Monday, August 13, 2007

Such a waste

As a young 4-Her, I remember lamenting, with my brother and sister, the untimely death of our best club lamb. We had vaccinated for all the relevant sheep diseases, as suggested by our veterinarian, but the lamb was still dead and for no good or apparent reason. An elderly neighbor pointed out the only solution to raising animals and never having to deal with a dead one. It was quite simplistic actually – don’t raise animals. That is the only way you can be guaranteed never to lose one. As much as I hate dead ones, I can’t imagine a spring without baby calves frolicking across the pasture or the gangly legs of a newborn colt trying to stand to nurse.

Our girls have already had a good dose of having to deal with and learn about the cycle of life. But the cycle of life doesn’t always make a complete circle, if you know what I mean. Some animals just go before they really should and all we can do is learn about ways we might have prevented the death, understand possible causes and try not to let it sober us to the many positive things going on in our operations. But that doesn’t always take away the pain of a loss, even for those of us who deal with it on a regular basis. For the city folks who might have to face putting the family pet to sleep, we may seem a little hard hearted. It’s not that we aren’t upset about the deaths that occur, it’s just that we know it is inevitable.

We have encountered several losses during the severe winter cold and into the wet spring that we felt were simply just the waste of a potentially great animal. Like the perfect little filly we rescued from the chilling rain and wind. We warmed her in the bathtub for half a day, reunited her with her mother and two days later they were outside enjoying the sunshine. She was retrieved from the mud around the hay ring by our oldest daughter only to suffer a fatal kick to the head from a jealous mare in the pen. What kind of justice is that?

Or perhaps I should mention the first-calf heifer that prolapsed giving birth. The girls fell asleep in the pickup as the veterinarian, two fellow ranchers and I spent half of the night putting her back together. We spent several hours searching for the calf we knew she had given birth to but were unable to find until the sun came up the following day. It was then too that we discovered that our surgery was too little, too late. So now we have a bottle calf to feed twice a day.

We haven’t even considered the baby goats that were born in sub-zero temperatures this February. Even though they were in the barn, if there were more than one born to a nanny she couldn’t get them cleaned off and warmed up in time to keep them alive. So we carted them to the house, warmed them up, tried to pair them back up with nannies that could feed multiples. We still ended up with two bottle goats to feed and a few dead ones piled by the door of the barn until we could haul them off.

So, as farmers and ranchers, we do accept that death is a part of our business but that doesn’t make it a pleasant experience. In general, farmers and ranchers are a conservative lot. We don’t like to waste much of anything so these unwarranted deaths are a little harder for us to deal with. If an animal is harvested and goes on to provide food and by-products for humans or pets, it is a more reasonable and logical conclusion to their life. But when they die and have to be trucked off to nearest rendering plant, it is simply just a waste.
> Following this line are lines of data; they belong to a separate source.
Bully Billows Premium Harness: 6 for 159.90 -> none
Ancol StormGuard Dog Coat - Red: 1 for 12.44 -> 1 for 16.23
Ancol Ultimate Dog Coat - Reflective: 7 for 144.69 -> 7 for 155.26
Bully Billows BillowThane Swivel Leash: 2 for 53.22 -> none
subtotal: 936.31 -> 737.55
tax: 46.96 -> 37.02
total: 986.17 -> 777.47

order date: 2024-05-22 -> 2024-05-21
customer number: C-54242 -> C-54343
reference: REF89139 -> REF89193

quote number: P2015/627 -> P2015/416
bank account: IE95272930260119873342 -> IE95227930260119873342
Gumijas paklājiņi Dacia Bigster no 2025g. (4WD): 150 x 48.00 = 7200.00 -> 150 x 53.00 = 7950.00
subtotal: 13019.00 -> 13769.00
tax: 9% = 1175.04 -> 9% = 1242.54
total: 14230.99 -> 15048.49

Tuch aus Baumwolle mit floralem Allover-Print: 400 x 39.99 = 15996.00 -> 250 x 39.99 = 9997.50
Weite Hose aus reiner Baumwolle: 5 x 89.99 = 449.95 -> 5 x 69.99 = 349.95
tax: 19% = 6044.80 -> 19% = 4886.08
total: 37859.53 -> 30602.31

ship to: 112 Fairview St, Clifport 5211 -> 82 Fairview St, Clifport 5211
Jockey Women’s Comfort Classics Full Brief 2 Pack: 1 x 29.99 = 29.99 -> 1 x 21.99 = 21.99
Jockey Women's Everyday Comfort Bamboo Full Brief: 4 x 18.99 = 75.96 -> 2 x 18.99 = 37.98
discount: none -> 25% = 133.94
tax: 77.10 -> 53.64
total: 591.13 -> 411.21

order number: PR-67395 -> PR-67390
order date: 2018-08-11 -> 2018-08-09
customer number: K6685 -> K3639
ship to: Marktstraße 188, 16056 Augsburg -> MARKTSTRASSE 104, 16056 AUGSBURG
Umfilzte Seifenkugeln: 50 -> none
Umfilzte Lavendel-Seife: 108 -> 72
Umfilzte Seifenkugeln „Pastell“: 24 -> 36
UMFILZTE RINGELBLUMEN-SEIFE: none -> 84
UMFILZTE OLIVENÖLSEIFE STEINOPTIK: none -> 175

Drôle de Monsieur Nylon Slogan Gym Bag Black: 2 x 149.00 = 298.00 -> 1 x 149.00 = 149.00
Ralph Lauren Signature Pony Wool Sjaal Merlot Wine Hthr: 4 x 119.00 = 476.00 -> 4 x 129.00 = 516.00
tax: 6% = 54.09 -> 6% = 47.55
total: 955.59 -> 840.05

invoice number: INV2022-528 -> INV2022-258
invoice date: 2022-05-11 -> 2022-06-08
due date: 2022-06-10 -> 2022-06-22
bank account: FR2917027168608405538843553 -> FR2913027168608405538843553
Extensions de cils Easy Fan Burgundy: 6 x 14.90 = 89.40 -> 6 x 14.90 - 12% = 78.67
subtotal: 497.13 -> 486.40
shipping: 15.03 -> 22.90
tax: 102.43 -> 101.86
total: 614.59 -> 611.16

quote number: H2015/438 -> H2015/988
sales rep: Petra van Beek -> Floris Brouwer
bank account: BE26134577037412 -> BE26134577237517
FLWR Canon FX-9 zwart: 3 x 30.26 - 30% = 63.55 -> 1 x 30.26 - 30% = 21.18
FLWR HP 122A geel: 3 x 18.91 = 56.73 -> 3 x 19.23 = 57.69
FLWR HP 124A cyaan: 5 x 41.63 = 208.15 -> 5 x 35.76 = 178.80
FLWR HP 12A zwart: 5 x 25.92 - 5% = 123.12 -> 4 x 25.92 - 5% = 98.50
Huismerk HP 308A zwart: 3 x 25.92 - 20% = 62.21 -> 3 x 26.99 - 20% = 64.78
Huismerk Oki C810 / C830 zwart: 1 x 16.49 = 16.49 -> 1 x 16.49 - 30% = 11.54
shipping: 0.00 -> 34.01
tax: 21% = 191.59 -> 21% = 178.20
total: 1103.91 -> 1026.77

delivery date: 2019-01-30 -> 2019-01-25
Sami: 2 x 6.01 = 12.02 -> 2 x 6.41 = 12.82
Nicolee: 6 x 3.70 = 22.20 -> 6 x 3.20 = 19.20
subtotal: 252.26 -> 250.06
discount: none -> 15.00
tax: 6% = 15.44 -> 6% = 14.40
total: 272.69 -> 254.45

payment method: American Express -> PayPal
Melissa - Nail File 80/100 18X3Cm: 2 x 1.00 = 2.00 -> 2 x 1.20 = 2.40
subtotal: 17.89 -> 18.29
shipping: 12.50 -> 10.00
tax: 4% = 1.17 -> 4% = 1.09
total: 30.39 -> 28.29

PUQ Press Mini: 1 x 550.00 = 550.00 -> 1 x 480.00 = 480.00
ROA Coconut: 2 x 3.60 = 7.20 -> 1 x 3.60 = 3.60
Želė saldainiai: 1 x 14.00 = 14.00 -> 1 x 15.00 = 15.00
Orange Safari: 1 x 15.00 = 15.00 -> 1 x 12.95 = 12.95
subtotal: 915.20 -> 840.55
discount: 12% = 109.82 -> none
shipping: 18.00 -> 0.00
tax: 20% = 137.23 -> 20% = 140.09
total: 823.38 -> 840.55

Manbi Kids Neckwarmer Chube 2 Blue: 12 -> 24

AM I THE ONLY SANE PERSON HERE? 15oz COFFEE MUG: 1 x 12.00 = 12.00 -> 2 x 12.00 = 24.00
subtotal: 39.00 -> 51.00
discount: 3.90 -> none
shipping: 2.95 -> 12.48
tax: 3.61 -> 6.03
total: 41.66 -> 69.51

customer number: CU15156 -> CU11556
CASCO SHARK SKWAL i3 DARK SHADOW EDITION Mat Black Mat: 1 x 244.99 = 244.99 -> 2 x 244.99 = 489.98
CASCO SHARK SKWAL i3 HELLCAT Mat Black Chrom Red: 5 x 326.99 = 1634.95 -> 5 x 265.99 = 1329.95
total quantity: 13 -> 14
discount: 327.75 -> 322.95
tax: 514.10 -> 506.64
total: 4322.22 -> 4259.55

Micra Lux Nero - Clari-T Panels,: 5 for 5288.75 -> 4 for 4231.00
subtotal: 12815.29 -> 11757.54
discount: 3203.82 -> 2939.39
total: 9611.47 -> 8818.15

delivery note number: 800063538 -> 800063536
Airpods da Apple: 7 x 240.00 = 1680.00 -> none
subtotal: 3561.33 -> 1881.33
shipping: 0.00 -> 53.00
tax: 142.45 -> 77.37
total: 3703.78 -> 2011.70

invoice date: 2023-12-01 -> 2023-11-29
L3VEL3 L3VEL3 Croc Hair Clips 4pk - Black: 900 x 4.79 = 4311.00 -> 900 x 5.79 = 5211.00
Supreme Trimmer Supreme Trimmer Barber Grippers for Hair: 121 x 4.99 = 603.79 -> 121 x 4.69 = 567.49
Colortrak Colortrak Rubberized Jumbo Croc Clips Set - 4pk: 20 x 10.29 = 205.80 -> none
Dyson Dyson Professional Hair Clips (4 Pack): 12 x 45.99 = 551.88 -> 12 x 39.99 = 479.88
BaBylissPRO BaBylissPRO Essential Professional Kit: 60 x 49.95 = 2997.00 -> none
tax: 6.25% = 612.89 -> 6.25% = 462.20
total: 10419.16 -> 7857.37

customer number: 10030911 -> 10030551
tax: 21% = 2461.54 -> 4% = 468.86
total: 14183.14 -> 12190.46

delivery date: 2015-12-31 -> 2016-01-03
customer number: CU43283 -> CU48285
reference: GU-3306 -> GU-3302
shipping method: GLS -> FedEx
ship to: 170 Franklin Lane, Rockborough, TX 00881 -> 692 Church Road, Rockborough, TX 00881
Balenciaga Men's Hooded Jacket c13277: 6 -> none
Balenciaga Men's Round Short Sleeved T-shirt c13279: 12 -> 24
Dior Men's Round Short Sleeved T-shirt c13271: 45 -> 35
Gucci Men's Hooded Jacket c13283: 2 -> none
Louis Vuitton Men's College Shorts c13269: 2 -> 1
In that same vein, we have a problem with the notion that animals should be wasted rather than have a purposeful end to their life. Whether you are wasting an animal that could provide nutrients for another living being or you are wasting the resources necessary to keep this animal alive, either way you are harboring something that could be put to a better use. And what happens when we save all of the unwanted horses? Who will feed them? Taxpayers will not want to foot the bill for long and the activists against horse slaughter have saved all the horses their refuges can hold. Where will feed come from for these horses? Hay prices are at near record highs and pasture is in short supply due to the drought. And finally, when these horses do die a “natural death”, what will we do with all of the carcasses? Renderers are reluctant to accept them. Will landfills in New York City let us pile them there? Perhaps the Hollywood starlets who campaign to stop the harvest of horses will allow us to bury them on their rambling estates. Or not? Have they smelled many dead piles in the heat of the summer sun?

Death is death. If you don’t want to deal with it, get out of the business but by the same token it is not for someone else to demand that we make better use of our nation’s natural resources and then dictate policy that forces us to waste both feed and the potential products that could be generated by harvesting undesirable horses in this country. The double-edged sword is being used against us and it is just now slashing through the curtain that shields the world of agriculture. If we let it sweep forward, our entire industry is in jeopardy. And that would truly be a waste!